In letzter Zeit hat sich im Bereich der SSL Sicherheit viel getan. Es sind immer wieder neue Sicherheitslücken aufgetaucht, wie z.B: die Poodle Lücke. Debian gilt seit je her als stables, aber leider auch immer etwas angestaubtes Betriebssystem. Letzteres von beidem bekommt man gerade in letzter Zeit immer wieder zu spüren. Viele neue Funktionen oder Schutzmechanismen sind in Debian 7 (stable) einfach nicht mehr enthalten. Aus diesem Grund möchte nachfolgend einmal beschreiben, wie man sich selber ein openssl Paket bauen kann, um die ein oder andere Sicherheitslücke (TLS_FALLBACK_SCSV, bzw. CRIME) schließen zu können.

    OpenSSL kompilieren

    Um alle Pekete für openssl zu bauen, werden zuerst einige weitere Pakete sowie die abhängigen Pakete zu openssl benötigt.

    cd /usr/src
    apt-get install build-essential fakeroot
    apt-get build-dep openssl

    Anschließend läd man sich die letzte Version von OpenSSL herunter, für welche es eine .dsc, .tar.gz sowie .tar.xz-Date gibt. Welche Version das ist, findet man über http://ftp.de.debian.org/debian/pool/main/o/openssl/ heraus.

    wget http://ftp.de.debian.org/debian/pool/main/o/openssl/openssl_1.0.1j-1.dsc
    wget http://ftp.de.debian.org/debian/pool/main/o/openssl/openssl_1.0.1j.orig.tar.gz
    wget http://ftp.de.debian.org/debian/pool/main/o/openssl/openssl_1.0.1j.debian.tar.xz

    Die oben genannte CRIME Attacke lässt sich nur durch das deaktivieren der SSL Kompression deaktivieren.
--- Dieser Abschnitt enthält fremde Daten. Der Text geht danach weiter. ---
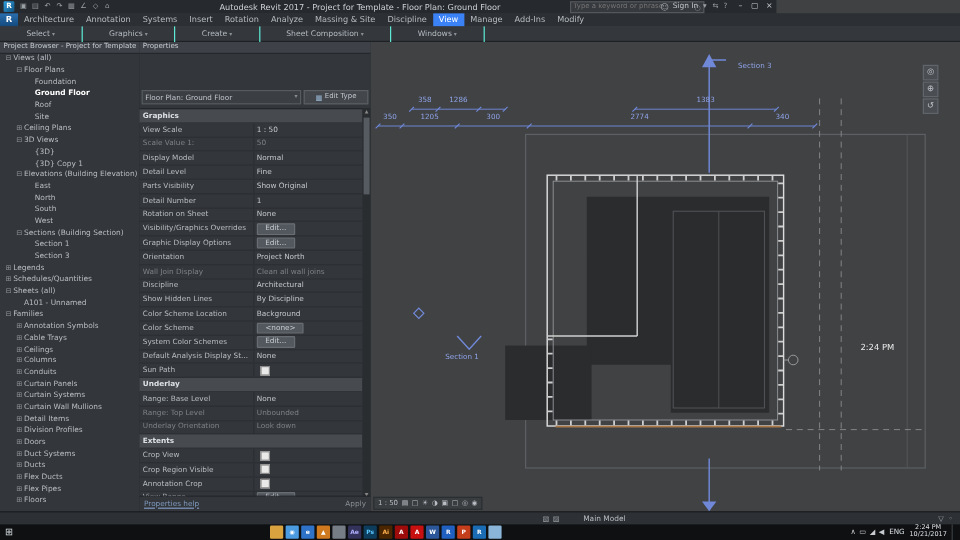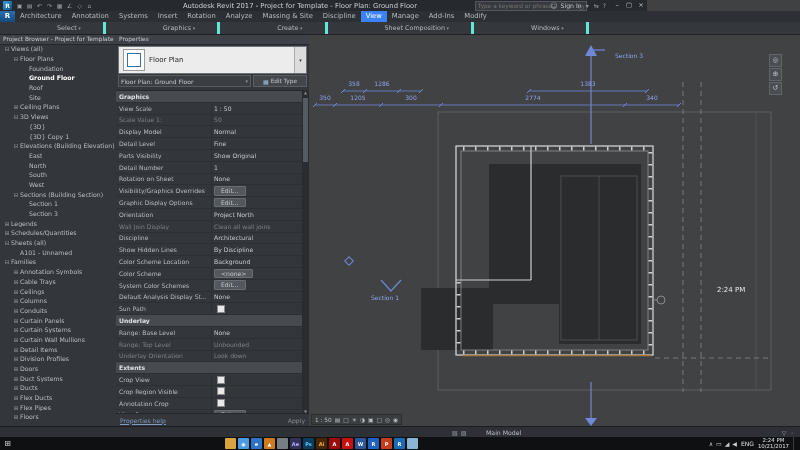--- a/index.html
+++ b/index.html
@@ -26,21 +26,21 @@
   .win-btn{width:12px;font-size:6.5px;color:#c4c9ce;text-align:center;line-height:11px;}
   
   .tabs-row{position:absolute;left:0;top:11px;width:800px;height:11px;background:#2c3034;display:flex;z-index:8;}
   .app-btn{width:15px;height:11px;background:linear-gradient(#2a6fb0,#134a7d);color:#fff;font-size:7px;font-weight:bold;
            text-align:center;line-height:11px;flex:none;}
   .tab{font-size:6.8px;color:#b6bbc1;padding:0 5px;line-height:11px;white-space:nowrap;}
   .tab.t-active{background:#3b82f6;color:#fff;}
   
   .panels-row{position:absolute;left:0;top:22px;width:800px;height:12px;background:#34383d;border-bottom:1px solid #1e2124;
               display:flex;align-items:center;z-index:8;}
-  .panel-label{font-size:6.4px;color:#b5bac0;padding:0 22px;border-right:3px solid #5eead4;line-height:12px;white-space:nowrap;margin-left:35px;}
+  .panel-label{font-size:6.4px;color:#b5bac0;padding:0 22px;border-right:1px solid #5eead4;line-height:12px;white-space:nowrap;}
   .panel-label::after{content:" ▾";font-size:5px;color:#8a8f95;}
   
   .project-browser{position:absolute;left:0;top:34px;width:116px;height:392px;background:#33363a;border-right:1px solid #202326;overflow:hidden;}
   .pane-title{height:10px;background:#3e4248;font-size:5.9px;line-height:10px;padding-left:3px;color:#c6cbd1;
               border-bottom:1px solid #24272b;white-space:nowrap;overflow:hidden;}
   .pb-tree{position:absolute;left:0;right:0;top:10px;bottom:0;overflow:hidden;}
   .pb-item{height:9.7px;display:flex;align-items:center;font-size:6.2px;color:#b9bec4;white-space:nowrap;overflow:hidden;}
   .pb-item.t-0{padding-left:3px;}.pb-item.t-1{padding-left:12px;}.pb-item.t-2{padding-left:21px;}
   .pb-exp{width:8px;flex:none;font-size:6px;color:#8f949a;text-align:center;}
   .pb-exp.t-minus::before{content:"⊟";}
@@ -379,25 +379,20 @@
 
         <div class="pb-item t-1">
           <span class="pb-exp t-plus"></span>
           <span class="pb-label">Floors</span>
         </div>
       </div>
   </div>
 
   <div class="properties">
     <div class="pane-title">Properties</div>
-    <div class="type-selector">
-      <span class="ts-thumb"></span>
-      <span class="ts-label">Floor Plan</span>
-      <span class="ts-arrow">▾</span>
-    </div>
     <div class="filter-row">
       <div class="view-combo">
         <span>Floor Plan: Ground Floor</span>
         <span class="combo-arrow">▾</span>
       </div>
       <div class="edit-type-btn">
         <span class="et-glyph">▦</span>
         <span>Edit Type</span>
       </div>
     </div>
Da diese jedoch erst ab Apache 2.2.24+ über die Konfiguration deaktiviert werden kann, muss sie für alle Vorgängerversionen beim kompilieren von openssl deaktiviert werden.

    export OPENSSL_NO_DEFAULT_ZLIB=1

    Anschließend können die .deb-Pakete gebaut werden.

    dpkg-source -x openssl_1.0.1j-1.dsc
    cd openssl-1.0.1j
    dpkg-buildpackage -us -uc -rfakeroot

    Pakete installieren

    Das Ergebnis sind anschließend .deb-Pakete welche sich mittels dpkg -i <Paketname.deb> installieren lassen.

    libssl-dev_1.0.1j-1_amd64.deb
    libssl-doc_1.0.1j-1_all.deb
    libssl1.0.0-dbg_1.0.1j-1_amd64.deb
    libssl1.0.0_1.0.1j-1_amd64.deb
    openssl_1.0.1j-1_amd64.deb

    Downgrade im Fehlerfalle

    Durch die Installation einer neueren OpenSSL Version profitieren alle Anwendungen davon, welche OpenSSL verwenden, wie z.B. Postfix, Apache, Dovecot, ProFTP, Bind9 oder OpenVPN. Da die manuelle Installation von neueren Paketen immer das Risiko eine unvorhergesehene Inkompatibilität birkt, nachfolgend noch ein Weg, wie man die Pakete wieder downgraden kann.

    Hierzu benötight benötigt man die exakte Version des Paketes auf das man downgraden möchte. Hierzu aktualisiert man zuerst die Repository-Liste und lässt sich anschließend die Version sowie den Dateinamen der verfügbaren Pakete auflisten. Das manuelle installierte Paket besitzt dabei in der Ausgabe keinen Dateinamen, da es aus keinem Repository stammt.

    apt-get update
    apt-cache show openssl |egrep '(Version|Filename)'
    
    Version: 1.0.1j-1
    Version: 1.0.1e-2+deb7u14
    Filename: pool/updates/main/o/openssl/openssl_1.0.1e-2+deb7u14_amd64.deb
    Version: 1.0.1e-2+deb7u13
    Filename: pool/main/o/openssl/openssl_1.0.1e-2+deb7u13_amd64.deb

    Für ein Downgrade sollte man immer die letzte Version aus den verfügbaren Repositories wählen und installieren. Dies kann man anschließend für alle Pakete durchführen, welche man Downgraden möchte. Im Falle von OpenSSL sieht das dann wiefolgt aus.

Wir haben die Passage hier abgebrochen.